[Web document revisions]

····················

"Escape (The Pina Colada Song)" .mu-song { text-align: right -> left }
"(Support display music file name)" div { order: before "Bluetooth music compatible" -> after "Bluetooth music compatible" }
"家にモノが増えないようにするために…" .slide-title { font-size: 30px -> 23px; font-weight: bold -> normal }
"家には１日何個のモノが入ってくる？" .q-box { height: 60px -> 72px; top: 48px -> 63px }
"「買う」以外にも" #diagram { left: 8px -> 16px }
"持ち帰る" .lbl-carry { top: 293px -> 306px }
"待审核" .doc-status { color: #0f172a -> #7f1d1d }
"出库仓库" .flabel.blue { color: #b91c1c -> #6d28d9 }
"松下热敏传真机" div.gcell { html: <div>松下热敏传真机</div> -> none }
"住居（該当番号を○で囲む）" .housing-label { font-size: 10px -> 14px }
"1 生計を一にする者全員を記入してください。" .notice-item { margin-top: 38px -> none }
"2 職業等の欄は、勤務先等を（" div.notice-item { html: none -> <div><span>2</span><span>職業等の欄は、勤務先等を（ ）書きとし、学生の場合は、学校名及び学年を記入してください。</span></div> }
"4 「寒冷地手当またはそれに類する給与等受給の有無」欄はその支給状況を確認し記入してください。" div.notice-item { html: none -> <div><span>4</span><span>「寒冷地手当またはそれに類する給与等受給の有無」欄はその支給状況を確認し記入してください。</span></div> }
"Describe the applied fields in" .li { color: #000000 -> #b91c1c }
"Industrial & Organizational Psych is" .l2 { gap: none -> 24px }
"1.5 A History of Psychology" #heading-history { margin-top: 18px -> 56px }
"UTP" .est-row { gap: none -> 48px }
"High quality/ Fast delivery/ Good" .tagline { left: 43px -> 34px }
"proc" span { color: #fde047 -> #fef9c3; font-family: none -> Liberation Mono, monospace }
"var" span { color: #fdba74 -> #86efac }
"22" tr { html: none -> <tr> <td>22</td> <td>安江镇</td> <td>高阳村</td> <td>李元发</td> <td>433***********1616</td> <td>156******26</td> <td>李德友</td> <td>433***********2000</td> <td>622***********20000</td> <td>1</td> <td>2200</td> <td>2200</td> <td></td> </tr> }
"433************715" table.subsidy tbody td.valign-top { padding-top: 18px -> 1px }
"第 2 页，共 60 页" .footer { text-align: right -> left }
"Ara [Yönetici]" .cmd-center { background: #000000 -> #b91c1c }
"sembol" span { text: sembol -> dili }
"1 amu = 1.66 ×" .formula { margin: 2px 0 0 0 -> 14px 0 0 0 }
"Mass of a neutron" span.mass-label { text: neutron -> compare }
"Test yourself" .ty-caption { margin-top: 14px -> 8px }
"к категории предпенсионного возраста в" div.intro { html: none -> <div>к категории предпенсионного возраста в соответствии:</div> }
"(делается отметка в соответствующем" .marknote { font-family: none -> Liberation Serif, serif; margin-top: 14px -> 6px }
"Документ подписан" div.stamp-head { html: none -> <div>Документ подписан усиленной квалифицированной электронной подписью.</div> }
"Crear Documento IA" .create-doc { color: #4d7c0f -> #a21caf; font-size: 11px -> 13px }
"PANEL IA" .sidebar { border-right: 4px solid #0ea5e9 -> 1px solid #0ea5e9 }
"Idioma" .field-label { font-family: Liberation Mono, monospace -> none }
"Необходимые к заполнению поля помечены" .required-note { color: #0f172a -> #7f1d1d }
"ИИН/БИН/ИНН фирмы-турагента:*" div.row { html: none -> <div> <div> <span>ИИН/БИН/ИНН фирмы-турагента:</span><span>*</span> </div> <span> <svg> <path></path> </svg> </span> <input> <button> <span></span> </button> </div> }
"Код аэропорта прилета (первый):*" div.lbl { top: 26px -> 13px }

····················

Retype each entry exactly.

■ Answer for the task ■
"Escape (The Pina Colada Song)" .mu-song { text-align: right -> left }
"(Support display music file name)" div { order: before "Bluetooth music compatible" -> after "Bluetooth music compatible" }
"家にモノが増えないようにするために…" .slide-title { font-size: 30px -> 23px; font-weight: bold -> normal }
"家には１日何個のモノが入ってくる？" .q-box { height: 60px -> 72px; top: 48px -> 63px }
"「買う」以外にも" #diagram { left: 8px -> 16px }
"持ち帰る" .lbl-carry { top: 293px -> 306px }
"待审核" .doc-status { color: #0f172a -> #7f1d1d }
"出库仓库" .flabel.blue { color: #b91c1c -> #6d28d9 }
"松下热敏传真机" div.gcell { html: <div>松下热敏传真机</div> -> none }
"住居（該当番号を○で囲む）" .housing-label { font-size: 10px -> 14px }
"1 生計を一にする者全員を記入してください。" .notice-item { margin-top: 38px -> none }
"2 職業等の欄は、勤務先等を（" div.notice-item { html: none -> <div><span>2</span><span>職業等の欄は、勤務先等を（ ）書きとし、学生の場合は、学校名及び学年を記入してください。</span></div> }
"4 「寒冷地手当またはそれに類する給与等受給の有無」欄はその支給状況を確認し記入してください。" div.notice-item { html: none -> <div><span>4</span><span>「寒冷地手当またはそれに類する給与等受給の有無」欄はその支給状況を確認し記入してください。</span></div> }
"Describe the applied fields in" .li { color: #000000 -> #b91c1c }
"Industrial & Organizational Psych is" .l2 { gap: none -> 24px }
"1.5 A History of Psychology" #heading-history { margin-top: 18px -> 56px }
"UTP" .est-row { gap: none -> 48px }
"High quality/ Fast delivery/ Good" .tagline { left: 43px -> 34px }
"proc" span { color: #fde047 -> #fef9c3; font-family: none -> Liberation Mono, monospace }
"var" span { color: #fdba74 -> #86efac }
"22" tr { html: none -> <tr> <td>22</td> <td>安江镇</td> <td>高阳村</td> <td>李元发</td> <td>433***********1616</td> <td>156******26</td> <td>李德友</td> <td>433***********2000</td> <td>622***********20000</td> <td>1</td> <td>2200</td> <td>2200</td> <td></td> </tr> }
"433************715" table.subsidy tbody td.valign-top { padding-top: 18px -> 1px }
"第 2 页，共 60 页" .footer { text-align: right -> left }
"Ara [Yönetici]" .cmd-center { background: #000000 -> #b91c1c }
"sembol" span { text: sembol -> dili }
"1 amu = 1.66 ×" .formula { margin: 2px 0 0 0 -> 14px 0 0 0 }
"Mass of a neutron" span.mass-label { text: neutron -> compare }
"Test yourself" .ty-caption { margin-top: 14px -> 8px }
"к категории предпенсионного возраста в" div.intro { html: none -> <div>к категории предпенсионного возраста в соответствии:</div> }
"(делается отметка в соответствующем" .marknote { font-family: none -> Liberation Serif, serif; margin-top: 14px -> 6px }
"Документ подписан" div.stamp-head { html: none -> <div>Документ подписан усиленной квалифицированной электронной подписью.</div> }
"Crear Documento IA" .create-doc { color: #4d7c0f -> #a21caf; font-size: 11px -> 13px }
"PANEL IA" .sidebar { border-right: 4px solid #0ea5e9 -> 1px solid #0ea5e9 }
"Idioma" .field-label { font-family: Liberation Mono, monospace -> none }
"Необходимые к заполнению поля помечены" .required-note { color: #0f172a -> #7f1d1d }
"ИИН/БИН/ИНН фирмы-турагента:*" div.row { html: none -> <div> <div> <span>ИИН/БИН/ИНН фирмы-турагента:</span><span>*</span> </div> <span> <svg> <path></path> </svg> </span> <input> <button> <span></span> </button> </div> }
"Код аэропорта прилета (первый):*" div.lbl { top: 26px -> 13px }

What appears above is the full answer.